I really enjoyed seeing my friends and colleagues at AJHA even virtually. I did not feel as isolated here in Toledo when I participated in the conferences and training workshops this summer. The papers introduced me to the current tides of historical thinking in our field. I noticed a lot of biography, which is not unusual. I liked the critiques of these journalism trailblazers’ support of racism through negative portrayals of people of color based on emotions and assumptions far more than facts. If we do not notice the mistakes we made in the past, we probably are condemned to repeat them.

Because I hosted four days of programming for the UToledo Banned Books Coalition on Zoom, Facebook, and YouTube in conjunction with the American Library Association’s Banned Books Week from Monday through Thursday of the week of the AJHA conference, I was exhausted and ready to relax by Friday morning. I liked seeing people I respect present lively papers, and I was grateful that the timing worked out so that I could fulfill my freedom of expression commitments and also attend the AJHA convention.
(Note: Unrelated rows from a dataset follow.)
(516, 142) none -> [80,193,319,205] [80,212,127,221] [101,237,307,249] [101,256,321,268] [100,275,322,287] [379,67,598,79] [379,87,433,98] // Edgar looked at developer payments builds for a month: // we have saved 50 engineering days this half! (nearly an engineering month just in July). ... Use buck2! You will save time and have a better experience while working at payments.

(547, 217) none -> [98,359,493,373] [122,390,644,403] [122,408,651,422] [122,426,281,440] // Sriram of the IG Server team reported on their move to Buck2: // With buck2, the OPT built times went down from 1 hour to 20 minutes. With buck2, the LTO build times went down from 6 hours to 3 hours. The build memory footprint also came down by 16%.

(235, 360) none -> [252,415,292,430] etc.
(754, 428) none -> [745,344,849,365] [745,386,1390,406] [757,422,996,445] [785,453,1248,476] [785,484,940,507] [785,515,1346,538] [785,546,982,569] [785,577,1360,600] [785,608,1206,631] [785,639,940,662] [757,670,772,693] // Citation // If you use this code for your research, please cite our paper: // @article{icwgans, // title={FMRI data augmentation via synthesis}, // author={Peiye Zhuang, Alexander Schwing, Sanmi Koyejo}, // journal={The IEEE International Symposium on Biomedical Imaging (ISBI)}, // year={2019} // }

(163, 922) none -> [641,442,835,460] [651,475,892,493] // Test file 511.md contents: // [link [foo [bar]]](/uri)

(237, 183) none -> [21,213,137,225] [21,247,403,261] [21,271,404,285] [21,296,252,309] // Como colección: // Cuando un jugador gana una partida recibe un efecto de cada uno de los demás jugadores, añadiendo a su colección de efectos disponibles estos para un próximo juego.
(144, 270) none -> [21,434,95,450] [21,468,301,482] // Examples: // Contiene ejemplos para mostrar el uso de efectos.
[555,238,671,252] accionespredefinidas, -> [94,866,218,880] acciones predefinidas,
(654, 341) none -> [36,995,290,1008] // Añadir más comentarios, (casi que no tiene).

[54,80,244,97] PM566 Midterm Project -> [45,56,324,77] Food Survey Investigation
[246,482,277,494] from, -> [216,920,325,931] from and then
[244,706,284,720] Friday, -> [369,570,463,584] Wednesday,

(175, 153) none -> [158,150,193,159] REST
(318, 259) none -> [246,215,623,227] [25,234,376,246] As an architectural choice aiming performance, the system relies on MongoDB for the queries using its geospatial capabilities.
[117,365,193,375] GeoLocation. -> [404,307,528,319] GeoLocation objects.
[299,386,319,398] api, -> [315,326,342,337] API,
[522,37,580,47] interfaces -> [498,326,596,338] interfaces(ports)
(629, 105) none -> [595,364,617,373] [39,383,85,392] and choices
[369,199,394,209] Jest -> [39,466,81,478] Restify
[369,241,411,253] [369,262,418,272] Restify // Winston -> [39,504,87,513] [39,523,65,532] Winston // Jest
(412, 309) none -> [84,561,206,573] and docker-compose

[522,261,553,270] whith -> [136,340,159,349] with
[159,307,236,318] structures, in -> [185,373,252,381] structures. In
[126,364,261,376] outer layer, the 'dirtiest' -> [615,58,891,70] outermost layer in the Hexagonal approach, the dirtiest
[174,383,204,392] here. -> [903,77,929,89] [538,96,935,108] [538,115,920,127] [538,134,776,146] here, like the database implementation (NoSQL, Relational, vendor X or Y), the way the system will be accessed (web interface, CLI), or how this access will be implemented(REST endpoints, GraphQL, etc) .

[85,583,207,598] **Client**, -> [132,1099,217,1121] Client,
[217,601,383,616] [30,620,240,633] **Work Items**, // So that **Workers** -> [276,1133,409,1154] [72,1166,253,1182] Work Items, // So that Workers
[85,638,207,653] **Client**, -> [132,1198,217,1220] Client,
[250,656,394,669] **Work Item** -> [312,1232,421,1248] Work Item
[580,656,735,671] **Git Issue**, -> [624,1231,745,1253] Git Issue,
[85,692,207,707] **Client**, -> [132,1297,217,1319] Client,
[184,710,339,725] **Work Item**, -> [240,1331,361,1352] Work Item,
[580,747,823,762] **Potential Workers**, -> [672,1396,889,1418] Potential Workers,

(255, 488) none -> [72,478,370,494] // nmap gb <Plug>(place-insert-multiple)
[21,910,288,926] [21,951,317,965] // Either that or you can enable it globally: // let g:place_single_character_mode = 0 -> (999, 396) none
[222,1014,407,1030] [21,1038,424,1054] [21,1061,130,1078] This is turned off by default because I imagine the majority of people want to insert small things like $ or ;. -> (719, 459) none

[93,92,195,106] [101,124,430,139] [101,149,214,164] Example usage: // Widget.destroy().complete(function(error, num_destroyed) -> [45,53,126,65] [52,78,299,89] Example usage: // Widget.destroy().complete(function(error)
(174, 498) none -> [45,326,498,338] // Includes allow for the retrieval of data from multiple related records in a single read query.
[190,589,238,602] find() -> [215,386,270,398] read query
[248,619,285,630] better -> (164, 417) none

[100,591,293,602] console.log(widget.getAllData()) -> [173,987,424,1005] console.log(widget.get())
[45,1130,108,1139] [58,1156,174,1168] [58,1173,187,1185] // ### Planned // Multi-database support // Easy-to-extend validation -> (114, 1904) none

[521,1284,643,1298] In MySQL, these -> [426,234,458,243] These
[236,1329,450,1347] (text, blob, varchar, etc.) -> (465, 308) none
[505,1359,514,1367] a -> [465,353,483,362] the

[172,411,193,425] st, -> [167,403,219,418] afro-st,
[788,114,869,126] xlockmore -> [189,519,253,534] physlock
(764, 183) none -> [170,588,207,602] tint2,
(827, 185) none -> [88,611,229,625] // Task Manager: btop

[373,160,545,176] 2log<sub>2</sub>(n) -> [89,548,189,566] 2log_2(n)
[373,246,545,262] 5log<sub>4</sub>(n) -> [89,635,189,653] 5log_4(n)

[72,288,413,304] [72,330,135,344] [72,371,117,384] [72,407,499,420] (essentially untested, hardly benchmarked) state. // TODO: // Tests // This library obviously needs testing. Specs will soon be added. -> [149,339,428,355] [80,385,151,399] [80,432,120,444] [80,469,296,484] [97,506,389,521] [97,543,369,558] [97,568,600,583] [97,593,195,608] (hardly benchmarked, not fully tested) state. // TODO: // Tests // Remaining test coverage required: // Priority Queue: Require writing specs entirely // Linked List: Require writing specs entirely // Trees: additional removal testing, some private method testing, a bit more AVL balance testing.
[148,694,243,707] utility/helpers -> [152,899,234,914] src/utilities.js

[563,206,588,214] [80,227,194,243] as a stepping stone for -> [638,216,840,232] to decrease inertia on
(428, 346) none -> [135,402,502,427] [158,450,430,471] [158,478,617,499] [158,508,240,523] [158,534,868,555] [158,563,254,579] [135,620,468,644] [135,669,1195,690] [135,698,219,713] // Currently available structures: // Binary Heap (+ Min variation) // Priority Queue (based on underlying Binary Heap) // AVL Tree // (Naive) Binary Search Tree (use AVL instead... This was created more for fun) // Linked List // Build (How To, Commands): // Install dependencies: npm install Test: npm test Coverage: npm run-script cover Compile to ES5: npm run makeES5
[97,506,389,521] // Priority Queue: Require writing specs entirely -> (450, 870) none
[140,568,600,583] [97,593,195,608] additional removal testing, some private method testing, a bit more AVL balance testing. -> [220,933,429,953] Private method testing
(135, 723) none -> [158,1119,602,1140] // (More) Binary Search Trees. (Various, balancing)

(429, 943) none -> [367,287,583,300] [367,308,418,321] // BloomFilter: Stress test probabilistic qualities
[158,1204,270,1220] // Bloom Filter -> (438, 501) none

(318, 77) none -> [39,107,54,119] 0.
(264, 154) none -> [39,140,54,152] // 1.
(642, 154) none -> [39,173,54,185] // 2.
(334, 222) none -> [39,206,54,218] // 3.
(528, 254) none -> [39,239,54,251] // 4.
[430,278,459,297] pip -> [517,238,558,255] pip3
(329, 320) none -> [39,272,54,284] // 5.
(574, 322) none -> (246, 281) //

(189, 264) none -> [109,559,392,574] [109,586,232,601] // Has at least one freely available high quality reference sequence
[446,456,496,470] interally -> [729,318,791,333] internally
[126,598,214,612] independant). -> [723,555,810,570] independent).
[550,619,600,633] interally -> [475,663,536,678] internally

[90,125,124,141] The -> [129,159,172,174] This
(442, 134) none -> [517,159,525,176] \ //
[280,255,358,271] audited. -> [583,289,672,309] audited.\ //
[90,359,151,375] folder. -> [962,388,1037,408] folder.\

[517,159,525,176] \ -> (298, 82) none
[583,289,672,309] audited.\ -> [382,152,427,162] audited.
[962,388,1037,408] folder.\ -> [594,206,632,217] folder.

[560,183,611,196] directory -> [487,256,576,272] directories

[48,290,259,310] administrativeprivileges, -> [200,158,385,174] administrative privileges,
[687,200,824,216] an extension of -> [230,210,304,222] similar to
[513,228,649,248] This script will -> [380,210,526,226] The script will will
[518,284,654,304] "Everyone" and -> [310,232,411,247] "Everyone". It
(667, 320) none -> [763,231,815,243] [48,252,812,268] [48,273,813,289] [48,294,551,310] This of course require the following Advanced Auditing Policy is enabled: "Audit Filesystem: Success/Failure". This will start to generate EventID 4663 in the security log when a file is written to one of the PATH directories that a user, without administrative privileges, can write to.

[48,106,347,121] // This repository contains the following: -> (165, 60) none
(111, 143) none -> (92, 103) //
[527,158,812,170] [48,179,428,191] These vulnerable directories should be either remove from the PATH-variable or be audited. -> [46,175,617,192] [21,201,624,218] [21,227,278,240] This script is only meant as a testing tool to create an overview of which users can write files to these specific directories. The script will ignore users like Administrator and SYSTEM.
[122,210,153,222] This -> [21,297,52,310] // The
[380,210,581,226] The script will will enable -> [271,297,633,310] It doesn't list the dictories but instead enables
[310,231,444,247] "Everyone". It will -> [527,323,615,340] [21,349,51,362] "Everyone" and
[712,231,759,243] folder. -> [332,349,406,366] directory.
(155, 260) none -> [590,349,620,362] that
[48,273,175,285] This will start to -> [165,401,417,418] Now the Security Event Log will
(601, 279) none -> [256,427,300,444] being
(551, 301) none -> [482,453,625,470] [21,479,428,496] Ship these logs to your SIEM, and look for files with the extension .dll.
Next, in November, I went to the Symposium on the Nineteenth Century Press, the Civil War, and Free Expression. Once again, I heard colleagues present their findings and liked the sense of fellowship that I felt despite the barriers virtual conferences impose. The Symposium welcomes research ventures that push historical inquiry in new directions and raise questions that often result from interdisciplinary study or international inquiry.

The virtual conferences also let me share in honoring those who won awards at all of the conferences. I liked watching them get recognition for their hard work.

Going to virtual conferences allows one to pop in and out of sessions quite easily, although I tended to go to stuff until each day ended. I found opportunities to do some paperwork with the split screen on my computer, and so multi-tasking is also an option. However, I limited my paperwork to things that do not interfere with my ability to monitor and then deeply listen when necessary.

The Zoom webinars, conferences, and cultural opportunities enriched me during the lockdown when it was not safe for me to go out. I also learned that I can handle far more technology than I supposed before the pandemic. Last March, I taught myself to make videos on my computer, and then when the Google advice did not suffice, I asked a student for help in setting up a YouTube channel so my classes could access my short video of instructions and pep talk each week as well as the lectures for every week. I also figured out how to narrate PowerPoints and use Zoom to meet students.

My most recent Zoom conference took me to Seneca Falls, New York, for the “It’s a Wonderful Life” conference in early December. I enjoyed the virtual tours, the chat with the historian at the women’s history museum about the connections between the “Donna Reed Show” and feminism in the late 1950s through the mid-1960s, interviews with stars from the movie, and classic TV programs featuring actors from the Christmas movie. I had just turned in grades, and so I wrapped presents as I enjoyed my cyber visit to Seneca Falls.

Perhaps, I liked the Zoom conferences because they transported me out my COVID cage into worlds of possibility where historical inquiry continued to thrive. I felt refreshed, ready to work on my projects, and mentor students in the fine arts of perseverance and intellectual curiosity.